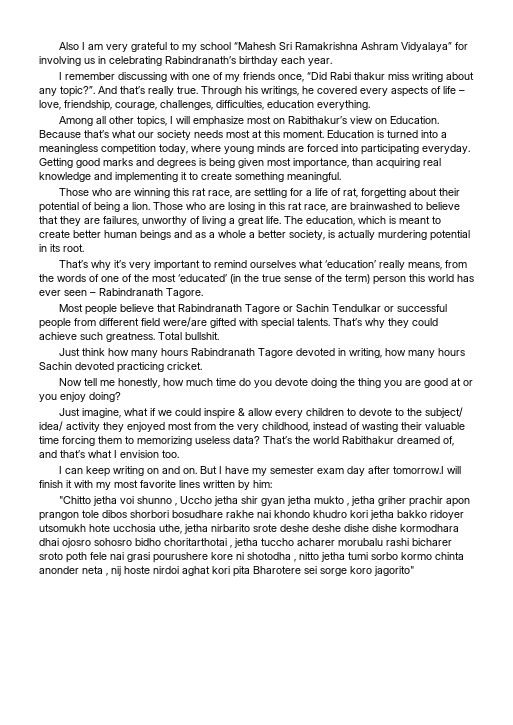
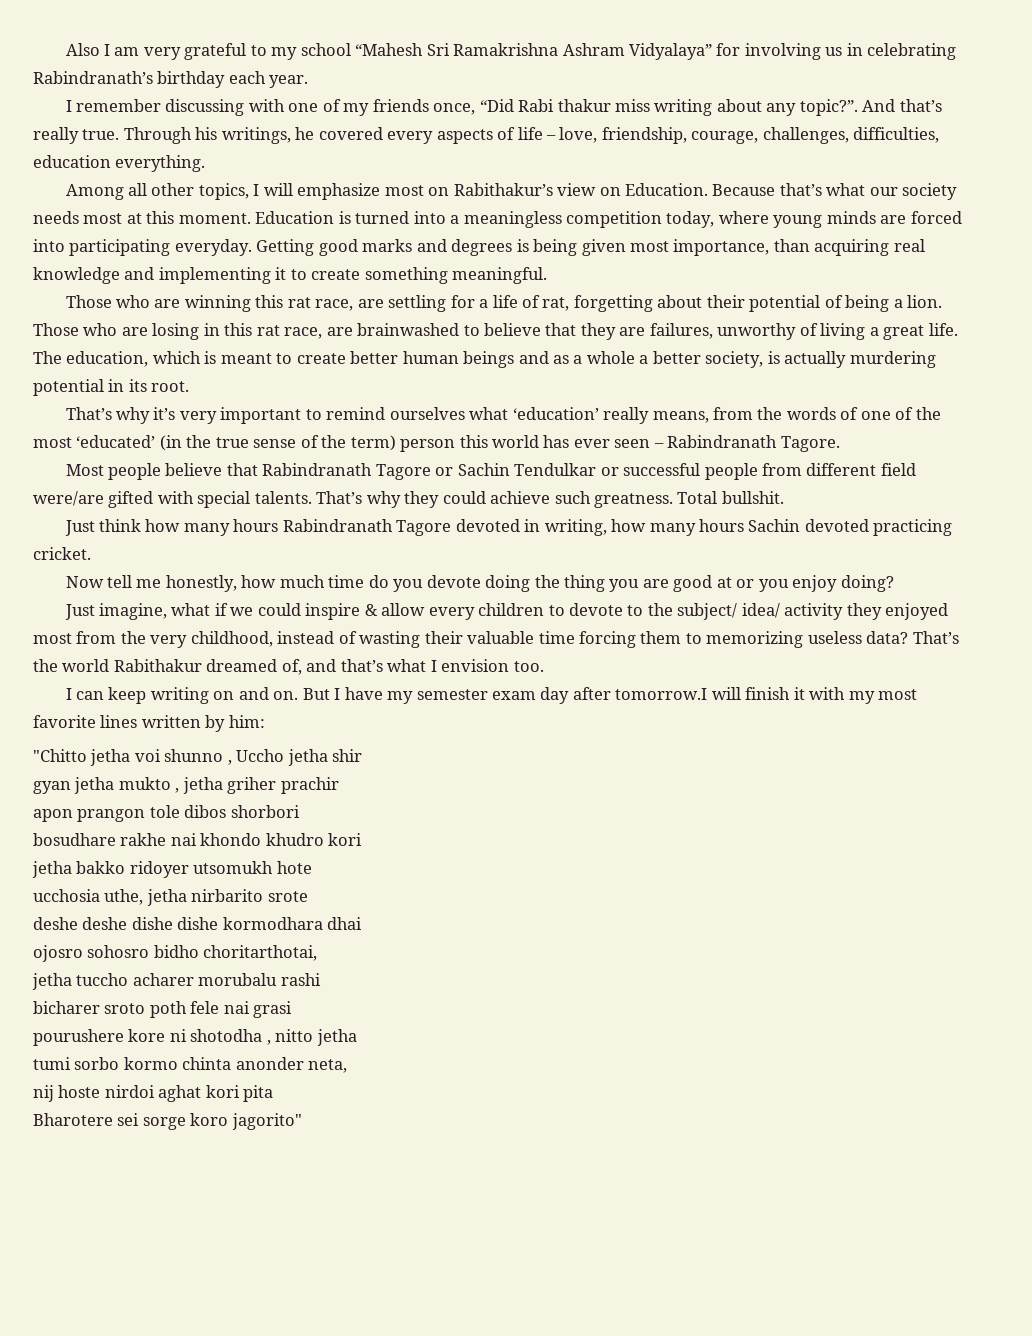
(259, 500) none -> (363, 755) //
(444, 501) none -> (339, 785) //
(169, 514) none -> (300, 811) //
(368, 514) none -> (363, 839) //
(110, 528) none -> (312, 867) //
(277, 528) none -> (308, 896) //
(59, 542) none -> (363, 923) //
[164,538,232,548] choritarthotai , -> [203,945,318,961] choritarthotai, //
(409, 542) none -> (321, 979) //
(150, 557) none -> (293, 1009) //
(345, 557) none -> (357, 1037) //
[82,566,108,576] neta , -> [308,1059,348,1073] neta, //
(250, 571) none -> (274, 1093) //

* **Directions**
Would you transcribe, unchanged, every line of the material from the one containing "[82,566,108,576] neta , ->" to the very end, including both, and nothing else?

* **Answer below**
[82,566,108,576] neta , -> [308,1059,348,1073] neta, //
(250, 571) none -> (274, 1093) //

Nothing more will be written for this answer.